*** Block opens ***

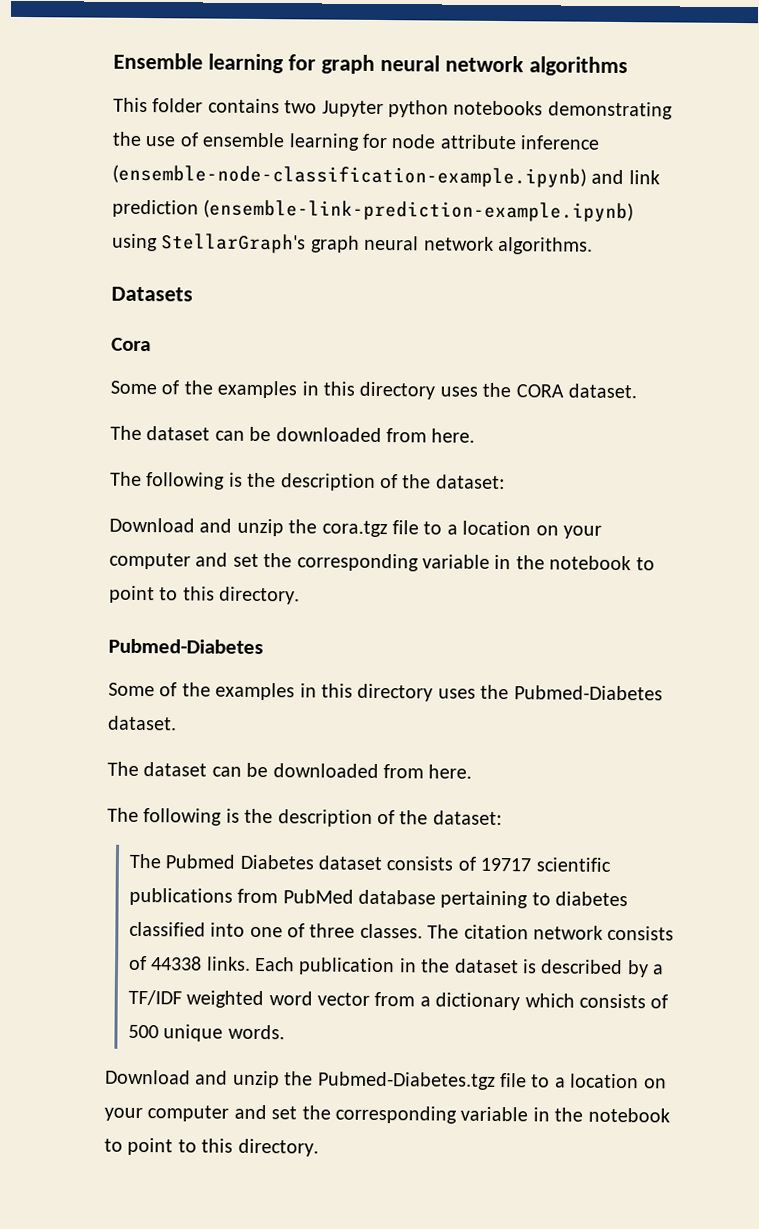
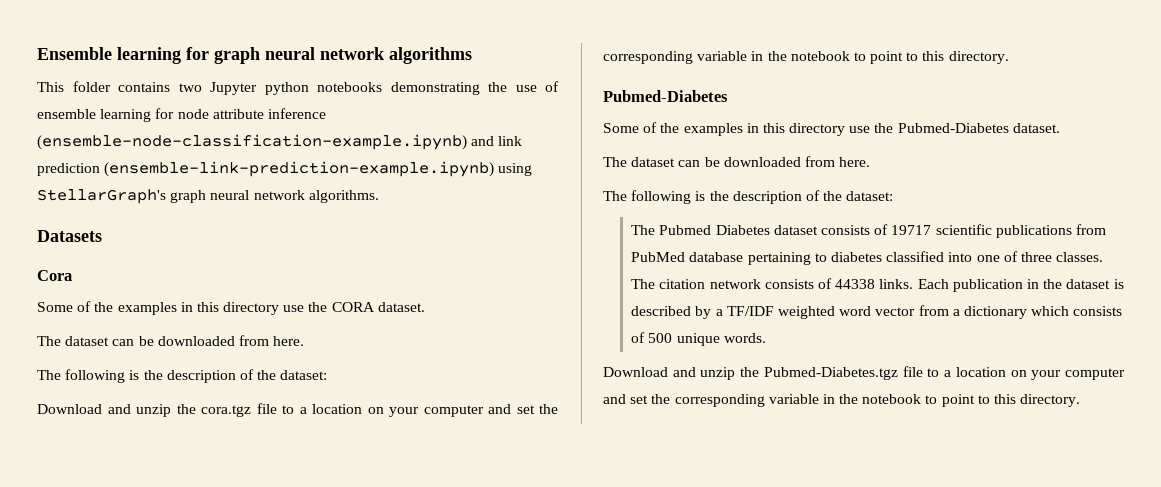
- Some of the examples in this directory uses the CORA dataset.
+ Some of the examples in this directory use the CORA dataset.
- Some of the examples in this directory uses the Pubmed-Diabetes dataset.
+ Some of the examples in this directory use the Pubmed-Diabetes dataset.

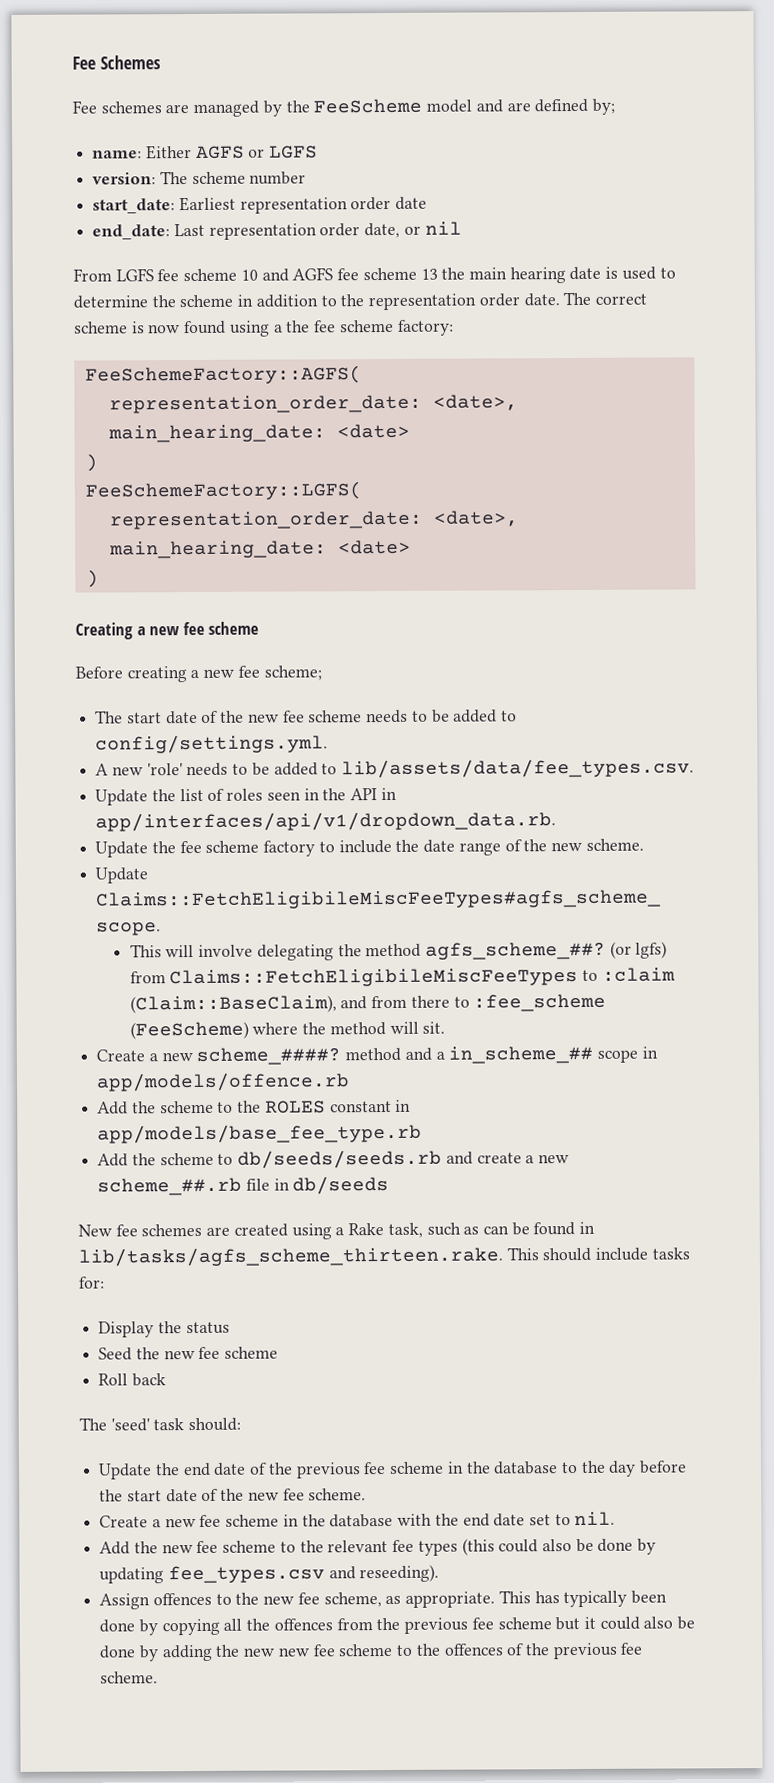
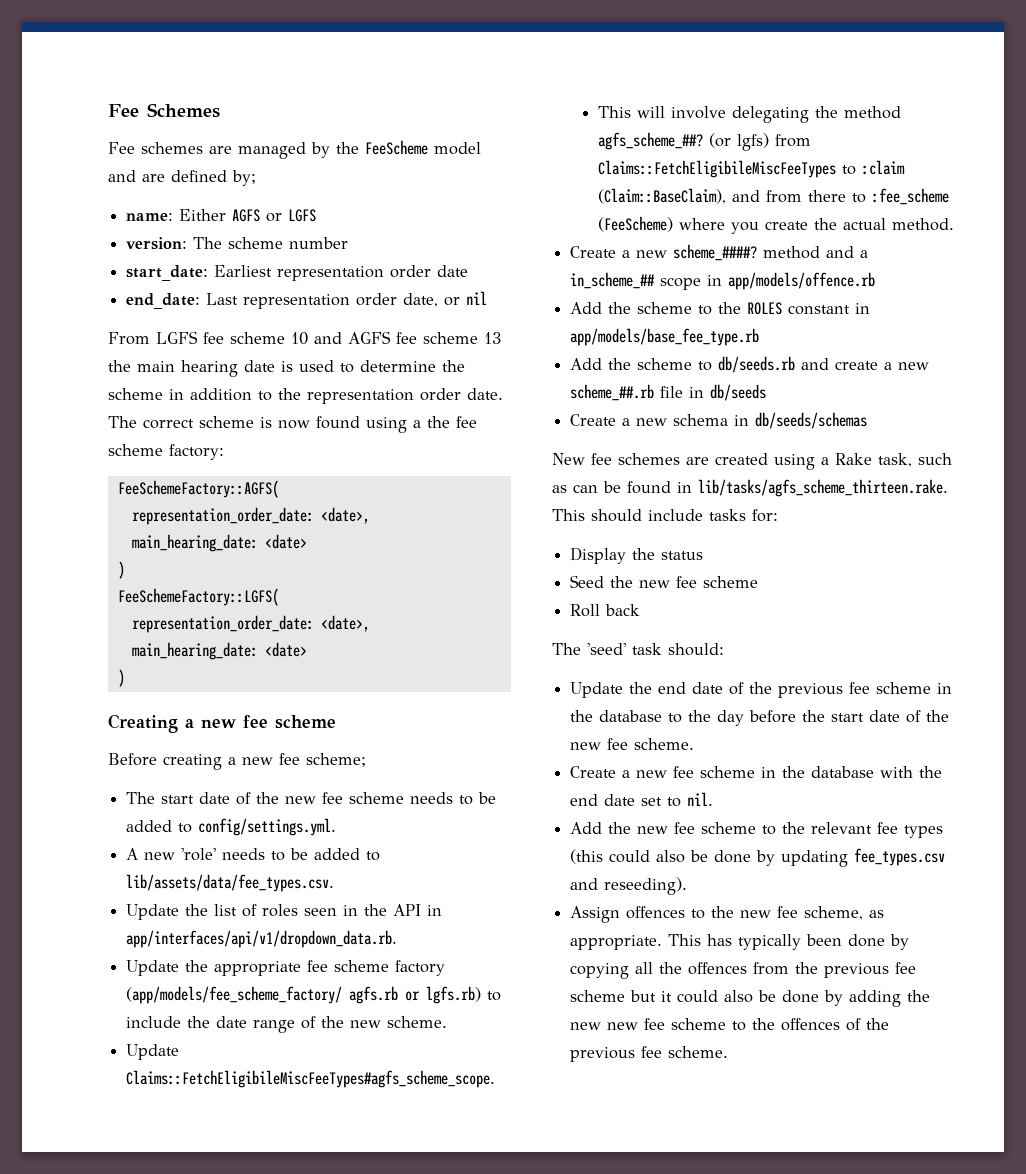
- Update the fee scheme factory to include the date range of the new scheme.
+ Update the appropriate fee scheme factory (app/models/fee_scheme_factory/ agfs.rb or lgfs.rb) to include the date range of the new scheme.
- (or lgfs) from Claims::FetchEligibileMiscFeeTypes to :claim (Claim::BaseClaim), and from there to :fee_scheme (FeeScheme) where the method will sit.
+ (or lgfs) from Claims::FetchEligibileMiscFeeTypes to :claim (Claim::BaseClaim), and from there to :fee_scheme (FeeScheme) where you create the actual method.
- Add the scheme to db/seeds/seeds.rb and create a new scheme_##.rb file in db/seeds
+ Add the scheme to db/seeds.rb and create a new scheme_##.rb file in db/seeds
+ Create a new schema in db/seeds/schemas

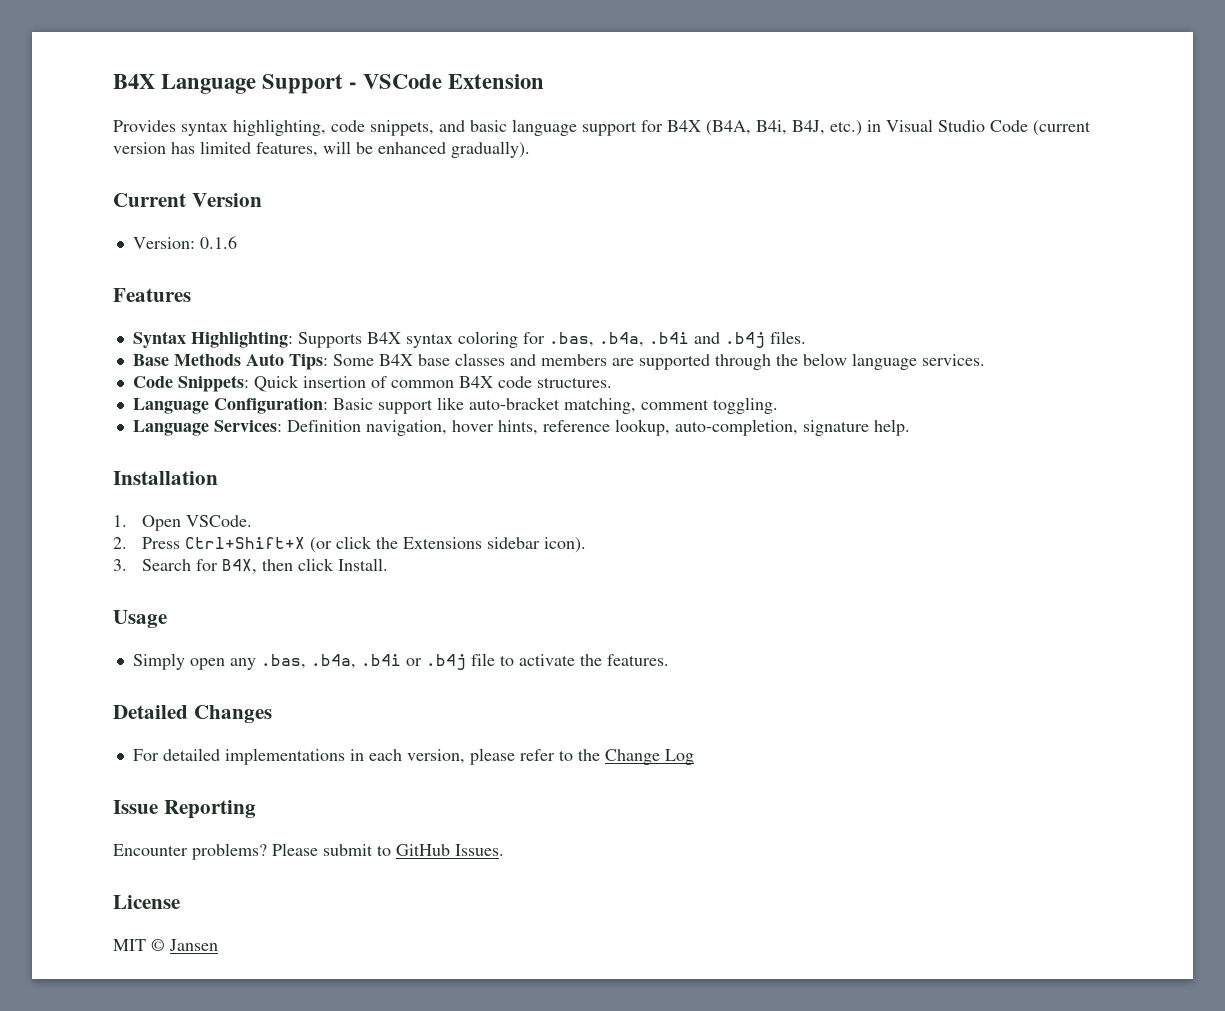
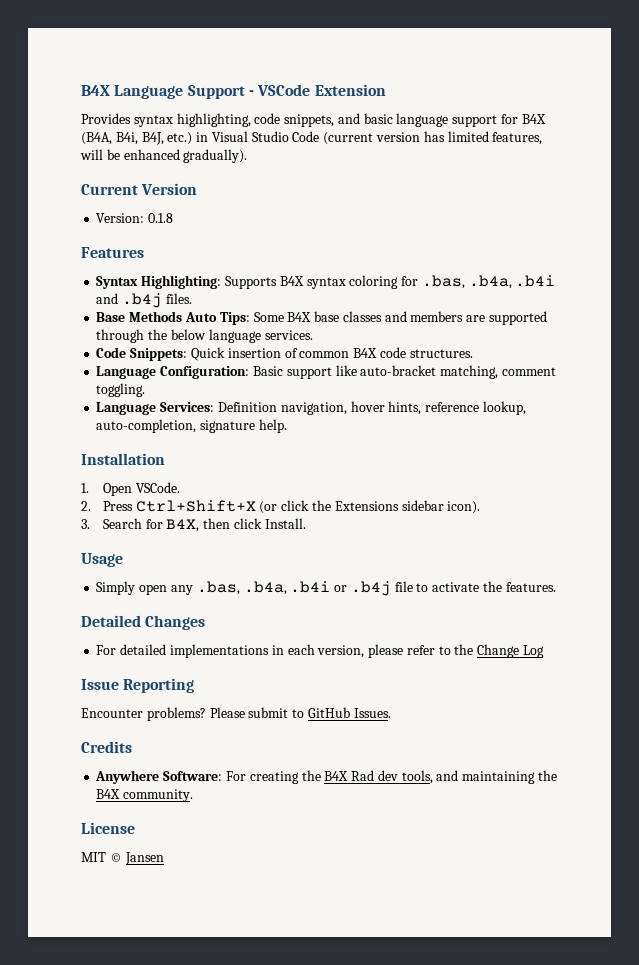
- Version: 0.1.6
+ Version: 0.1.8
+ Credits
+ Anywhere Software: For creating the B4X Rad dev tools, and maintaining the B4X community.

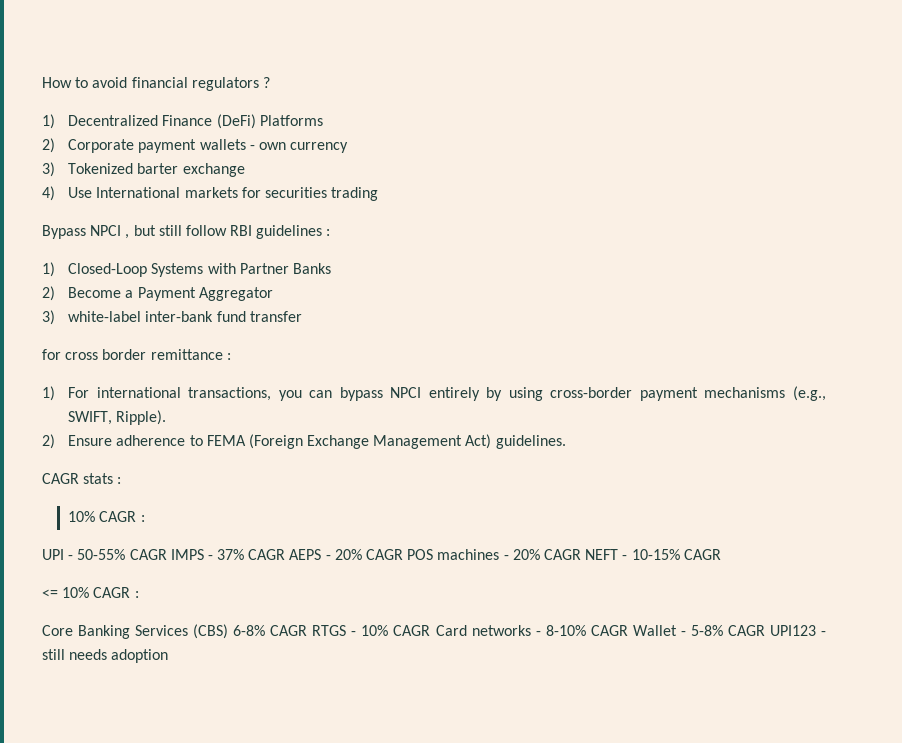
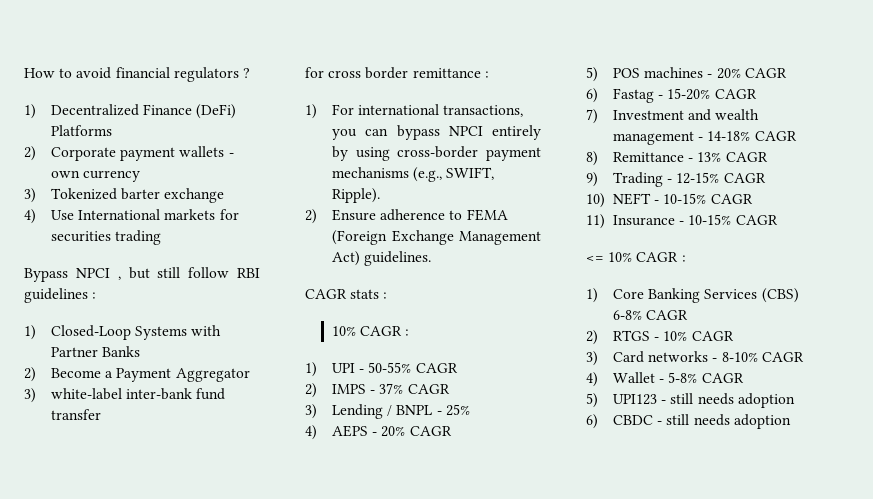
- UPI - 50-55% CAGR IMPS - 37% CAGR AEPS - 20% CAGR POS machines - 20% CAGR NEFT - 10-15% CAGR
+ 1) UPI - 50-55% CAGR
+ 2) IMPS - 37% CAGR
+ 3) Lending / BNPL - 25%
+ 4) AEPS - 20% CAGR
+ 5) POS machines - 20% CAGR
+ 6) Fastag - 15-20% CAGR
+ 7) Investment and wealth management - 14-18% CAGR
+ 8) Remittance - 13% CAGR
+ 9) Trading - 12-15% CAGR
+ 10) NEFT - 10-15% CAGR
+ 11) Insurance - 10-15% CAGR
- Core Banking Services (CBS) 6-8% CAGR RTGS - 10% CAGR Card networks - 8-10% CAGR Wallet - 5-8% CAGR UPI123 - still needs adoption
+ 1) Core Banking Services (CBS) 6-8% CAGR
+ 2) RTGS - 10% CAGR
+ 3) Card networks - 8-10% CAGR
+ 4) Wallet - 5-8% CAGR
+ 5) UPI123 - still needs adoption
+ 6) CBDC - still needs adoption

*** Block closes ***

Check each line of the data above for the word "directory" and copy the ones where it is found.

**ANSWER FOR THIS EXERCISE:**
- Some of the examples in this directory uses the CORA dataset.
+ Some of the examples in this directory use the CORA dataset.
- Some of the examples in this directory uses the Pubmed-Diabetes dataset.
+ Some of the examples in this directory use the Pubmed-Diabetes dataset.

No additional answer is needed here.